> **Hello everyone, my R skills are better than python.If there are any mistakes, I hope you can give me some advice, thank you! ! !**

In [None]:
import numpy as np
import pandas as pd
from glob import glob
import matplotlib.pyplot as plt
%matplotlib inline
import matplotlib.style as style
style.use('fivethirtyeight')
from matplotlib.ticker import FuncFormatter
from nltk.corpus import stopwords
from tqdm.notebook import tqdm
import warnings
warnings.filterwarnings('ignore')
import spacy
from sklearn.feature_extraction.text import CountVectorizer
import os
import random
from collections import Counter
import re

In [None]:
train=pd.read_csv("../input/feedback-prize-2021/train.csv")
train[["discourse_id",'discourse_start','discourse_end']]=train[["discourse_id",'discourse_start','discourse_end']].astype(int)
sample_submission=pd.read_csv("../input/feedback-prize-2021/sample_submission.csv")
train_txt = glob('../input/feedback-prize-2021/train/*.txt') 
test_txt = glob('../input/feedback-prize-2021/test/*.txt')

## 1. Basic information

**Field information**

- **id** - ID code for essay response
- **discourse_id** - ID code for discourse element
- **discourse_start** - character position where discourse element begins in the essay response
- **discourse_end** - character position where discourse element ends in the essay response
- **discourse_text** - text of discourse element
- **discourse_type** - classification of discourse element
    - *Lead - an introduction that begins with a statistic, a quotation, a description, or some other device to grab the reader’s attention and point toward the thesis*
    - *Position - an opinion or conclusion on the main question*
    - *Claim - a claim that supports the position*
    - *Counterclaim - a claim that refutes another claim or gives an opposing reason to the position*
    - *Rebuttal - a claim that refutes a counterclaim*
    - *Evidence - ideas or examples that support claims, counterclaims, or rebuttals.*
    - *Concluding Statement - a concluding statement that restates the claims*
- **discourse_type_num** - enumerated class label of discourse element
- **predictionstring** - the word indices of the training sample, as required for predictions

In [None]:
train["discourse_text"][2].split(" ")

In [None]:
len(train["discourse_text"][1].split(" "))

In [None]:
train.head()

In [None]:
train.info()

## 2.Data Exploration

### 2.1 Essay id

**QUESTION 1**: 

Is the id of the article in the training set exactly the same as the id of the article in the train folder?

In [None]:
res = [item.replace('../input/feedback-prize-2021/train/', '') for item in train_txt]
res = [item.replace('.txt', '') for item in res]

In [None]:
len(list(set(train["id"]) & set(res)))==len(res)

In [None]:
len(res)==train["id"].nunique()

In [None]:
train["id"].nunique()

**ANSWER 1:**

YES.

We have 15594 articles

### 2.2 discourse_type & discourse_num

**QUESTION 2.1**: 

Does every article contain these 7 discourse types?

*7 discourse types：*

In [None]:
train["discourse_type"].unique()

In [None]:
df=train[["id","discourse_type"]].value_counts().rename_axis(["id","discourse_type"]).reset_index(name='counts')
df=df["id"].value_counts().rename_axis(["id"]).reset_index(name='counts')
df=df["counts"].value_counts().rename_axis(["discourse_num"]).reset_index(name='essay_num')

In [None]:
# function to add value labels
def addlabels(x,y):
    for i in range(len(x)):
        plt.text(i,y[i],y[i], ha = 'center')

In [None]:
plt.figure(figsize= (15, 10))

df["discourse_num"]=df["discourse_num"].apply(str)
df= df.sort_values('essay_num',ascending=False)
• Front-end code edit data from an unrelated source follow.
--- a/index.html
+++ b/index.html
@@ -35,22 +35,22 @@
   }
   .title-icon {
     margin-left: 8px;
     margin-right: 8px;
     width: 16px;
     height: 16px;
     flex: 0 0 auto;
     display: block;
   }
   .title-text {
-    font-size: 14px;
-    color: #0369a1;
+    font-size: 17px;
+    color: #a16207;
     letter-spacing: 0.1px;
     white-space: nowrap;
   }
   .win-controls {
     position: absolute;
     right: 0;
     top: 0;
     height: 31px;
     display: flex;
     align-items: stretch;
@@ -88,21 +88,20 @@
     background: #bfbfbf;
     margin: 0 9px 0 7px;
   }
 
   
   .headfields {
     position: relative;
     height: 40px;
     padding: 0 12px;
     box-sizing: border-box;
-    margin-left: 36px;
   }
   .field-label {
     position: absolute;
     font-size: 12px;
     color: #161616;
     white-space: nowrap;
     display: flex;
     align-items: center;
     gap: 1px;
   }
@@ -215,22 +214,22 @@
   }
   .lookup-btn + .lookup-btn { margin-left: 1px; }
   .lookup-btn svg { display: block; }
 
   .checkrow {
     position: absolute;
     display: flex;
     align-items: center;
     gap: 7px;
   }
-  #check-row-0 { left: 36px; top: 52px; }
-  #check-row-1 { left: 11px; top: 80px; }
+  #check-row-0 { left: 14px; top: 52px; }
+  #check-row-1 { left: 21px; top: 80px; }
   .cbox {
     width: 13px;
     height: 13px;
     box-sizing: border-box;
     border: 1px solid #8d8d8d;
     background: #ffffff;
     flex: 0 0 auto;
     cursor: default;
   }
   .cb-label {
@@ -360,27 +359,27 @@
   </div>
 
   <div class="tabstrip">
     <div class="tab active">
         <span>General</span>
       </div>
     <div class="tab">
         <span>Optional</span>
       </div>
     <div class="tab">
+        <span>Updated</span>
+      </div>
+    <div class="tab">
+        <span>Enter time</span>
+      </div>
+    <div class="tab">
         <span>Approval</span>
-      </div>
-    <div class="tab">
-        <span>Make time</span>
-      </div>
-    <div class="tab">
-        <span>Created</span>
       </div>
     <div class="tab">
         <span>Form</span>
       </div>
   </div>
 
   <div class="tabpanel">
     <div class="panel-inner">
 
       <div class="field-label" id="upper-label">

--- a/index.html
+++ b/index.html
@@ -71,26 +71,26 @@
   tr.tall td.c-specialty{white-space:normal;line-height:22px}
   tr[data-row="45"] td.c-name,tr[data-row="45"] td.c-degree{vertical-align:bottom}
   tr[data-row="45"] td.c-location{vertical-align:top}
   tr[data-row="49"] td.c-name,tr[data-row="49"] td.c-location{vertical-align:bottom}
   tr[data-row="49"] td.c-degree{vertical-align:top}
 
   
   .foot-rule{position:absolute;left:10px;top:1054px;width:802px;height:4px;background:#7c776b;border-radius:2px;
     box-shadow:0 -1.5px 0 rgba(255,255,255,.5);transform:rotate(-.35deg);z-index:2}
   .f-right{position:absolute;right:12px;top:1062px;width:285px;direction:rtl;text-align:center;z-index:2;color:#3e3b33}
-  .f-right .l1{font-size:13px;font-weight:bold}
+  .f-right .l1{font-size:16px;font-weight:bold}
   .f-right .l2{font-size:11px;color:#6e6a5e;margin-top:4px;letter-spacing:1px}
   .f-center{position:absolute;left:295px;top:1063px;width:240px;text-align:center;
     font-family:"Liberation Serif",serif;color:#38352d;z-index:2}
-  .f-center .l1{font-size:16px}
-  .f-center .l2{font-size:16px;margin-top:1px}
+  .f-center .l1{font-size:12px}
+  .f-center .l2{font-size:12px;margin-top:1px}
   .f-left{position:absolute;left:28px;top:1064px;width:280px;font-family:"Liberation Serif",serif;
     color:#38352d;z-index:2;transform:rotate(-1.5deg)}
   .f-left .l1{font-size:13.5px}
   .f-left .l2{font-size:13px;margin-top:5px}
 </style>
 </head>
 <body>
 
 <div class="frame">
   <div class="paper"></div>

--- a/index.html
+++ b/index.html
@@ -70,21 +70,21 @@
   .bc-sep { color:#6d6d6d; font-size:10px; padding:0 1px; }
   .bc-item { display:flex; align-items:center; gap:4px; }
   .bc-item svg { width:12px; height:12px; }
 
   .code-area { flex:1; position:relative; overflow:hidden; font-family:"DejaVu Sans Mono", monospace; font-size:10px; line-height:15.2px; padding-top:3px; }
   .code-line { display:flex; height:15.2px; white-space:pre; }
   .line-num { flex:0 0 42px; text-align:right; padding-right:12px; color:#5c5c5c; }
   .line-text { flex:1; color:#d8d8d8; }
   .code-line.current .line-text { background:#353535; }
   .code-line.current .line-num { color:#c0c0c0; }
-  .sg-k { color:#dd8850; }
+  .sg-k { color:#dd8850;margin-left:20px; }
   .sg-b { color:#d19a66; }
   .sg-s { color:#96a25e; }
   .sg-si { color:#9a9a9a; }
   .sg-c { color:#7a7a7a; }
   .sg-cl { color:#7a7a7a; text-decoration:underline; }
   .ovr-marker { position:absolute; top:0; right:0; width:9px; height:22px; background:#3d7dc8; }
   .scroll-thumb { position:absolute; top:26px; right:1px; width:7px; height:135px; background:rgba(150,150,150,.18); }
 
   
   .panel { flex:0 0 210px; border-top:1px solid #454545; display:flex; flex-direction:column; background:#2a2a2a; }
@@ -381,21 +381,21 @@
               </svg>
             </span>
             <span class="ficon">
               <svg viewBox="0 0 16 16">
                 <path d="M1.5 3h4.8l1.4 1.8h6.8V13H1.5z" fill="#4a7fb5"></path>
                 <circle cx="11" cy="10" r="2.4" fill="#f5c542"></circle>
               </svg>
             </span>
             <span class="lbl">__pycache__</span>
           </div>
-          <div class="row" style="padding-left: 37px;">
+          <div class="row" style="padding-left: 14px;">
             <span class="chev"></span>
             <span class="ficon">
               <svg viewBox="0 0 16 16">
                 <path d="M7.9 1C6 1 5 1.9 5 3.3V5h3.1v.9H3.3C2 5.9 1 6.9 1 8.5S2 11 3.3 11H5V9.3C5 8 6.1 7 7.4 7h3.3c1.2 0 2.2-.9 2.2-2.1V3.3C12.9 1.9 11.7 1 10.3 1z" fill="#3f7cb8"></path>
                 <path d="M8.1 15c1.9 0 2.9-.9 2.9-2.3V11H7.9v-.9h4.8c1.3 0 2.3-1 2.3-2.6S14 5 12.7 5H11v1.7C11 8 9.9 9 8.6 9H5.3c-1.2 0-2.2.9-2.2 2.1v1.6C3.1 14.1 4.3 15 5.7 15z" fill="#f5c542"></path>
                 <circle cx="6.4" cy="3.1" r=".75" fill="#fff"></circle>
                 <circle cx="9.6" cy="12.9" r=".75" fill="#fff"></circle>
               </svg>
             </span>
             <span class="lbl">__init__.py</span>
plt.bar('discourse_num', 'essay_num',data=df)
addlabels(df["discourse_num"], df["essay_num"])
plt.xlabel("discourse_type_num", size=12)
plt.ylabel("essay_num", size=15)

plt.show()

In [None]:
del df

**ANSWER 2.1:**

NO.

We have 15594 articles.As can be seen from the above figure, not all articles have these 7 elements. Among them, 102 articles contain only one type, 6017 articles contain 5 elements, and less than 15% of the articles contain all 7 elements.

**QUESTION 2.2**: 

What is the distribution of each discourse type in the text?

In [None]:
temp=train[["id","discourse_type"]].value_counts().rename_axis(["id","discourse_type"]).reset_index(name='counts')
discourse_types=temp["discourse_type"].unique()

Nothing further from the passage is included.